A stretch of the entries below is to be set down exactly, running from the line with "2011: 0.19 -> 0.22" through the line with "2014: none -> 0.2", both included, and no other line.

[Supplied data — start]

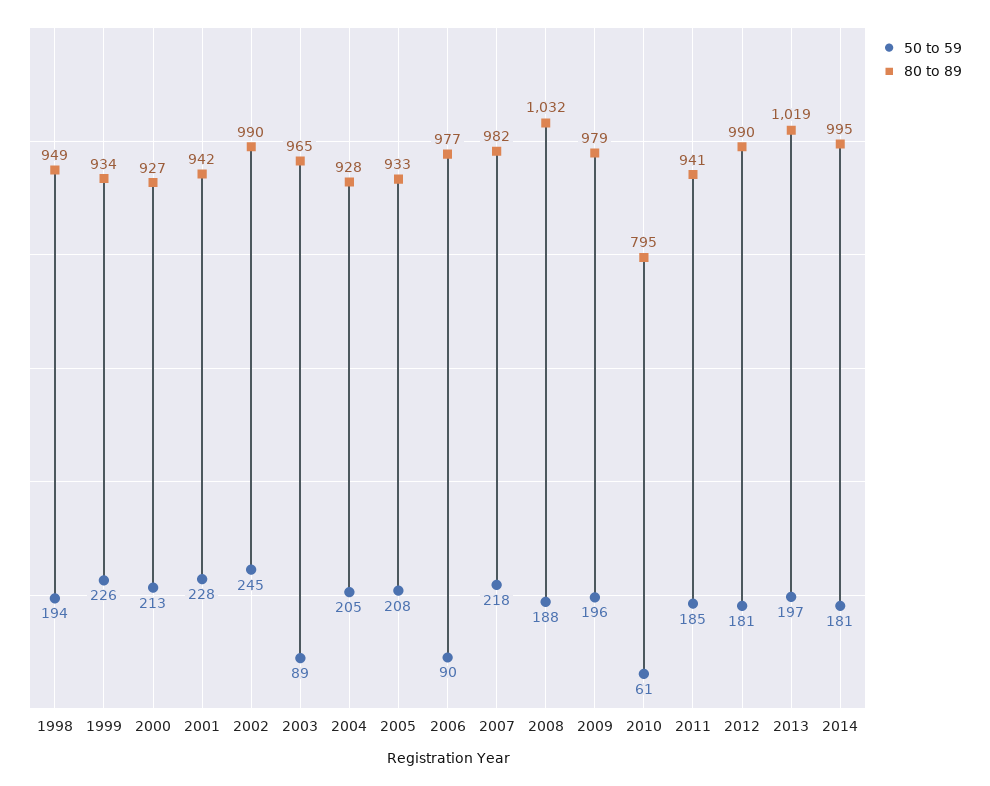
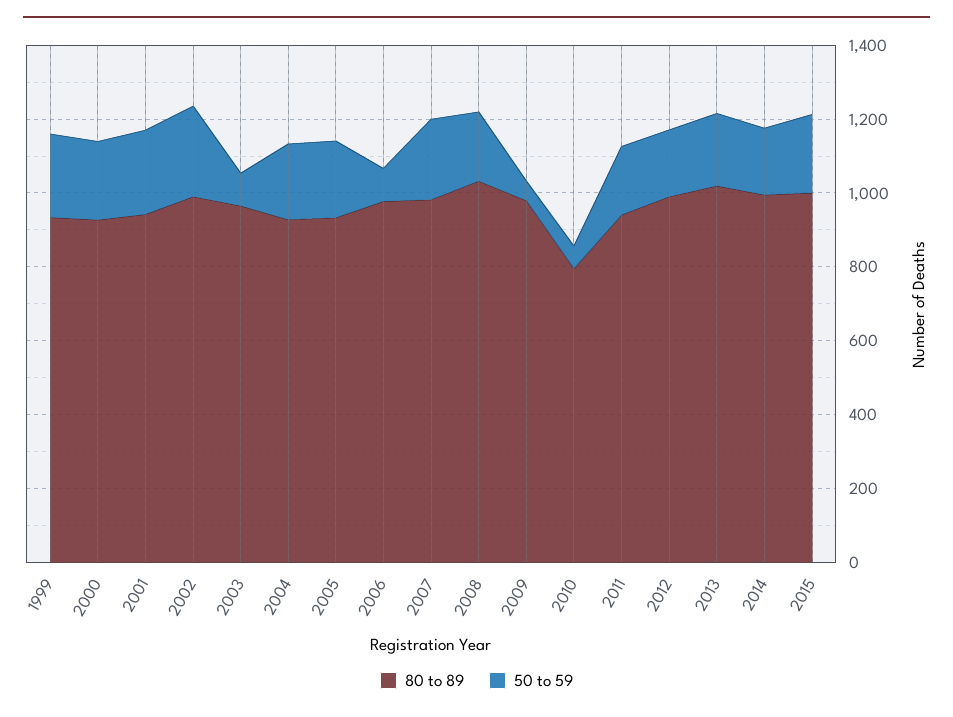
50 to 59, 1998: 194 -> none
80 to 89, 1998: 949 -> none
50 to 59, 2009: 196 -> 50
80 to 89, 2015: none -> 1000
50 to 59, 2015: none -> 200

[Supplied data — finish]
[Supplied data — start]

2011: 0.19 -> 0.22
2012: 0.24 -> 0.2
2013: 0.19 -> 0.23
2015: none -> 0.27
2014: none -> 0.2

[Supplied data — finish]

● **Your solution**:
2011: 0.19 -> 0.22
2012: 0.24 -> 0.2
2013: 0.19 -> 0.23
2015: none -> 0.27
2014: none -> 0.2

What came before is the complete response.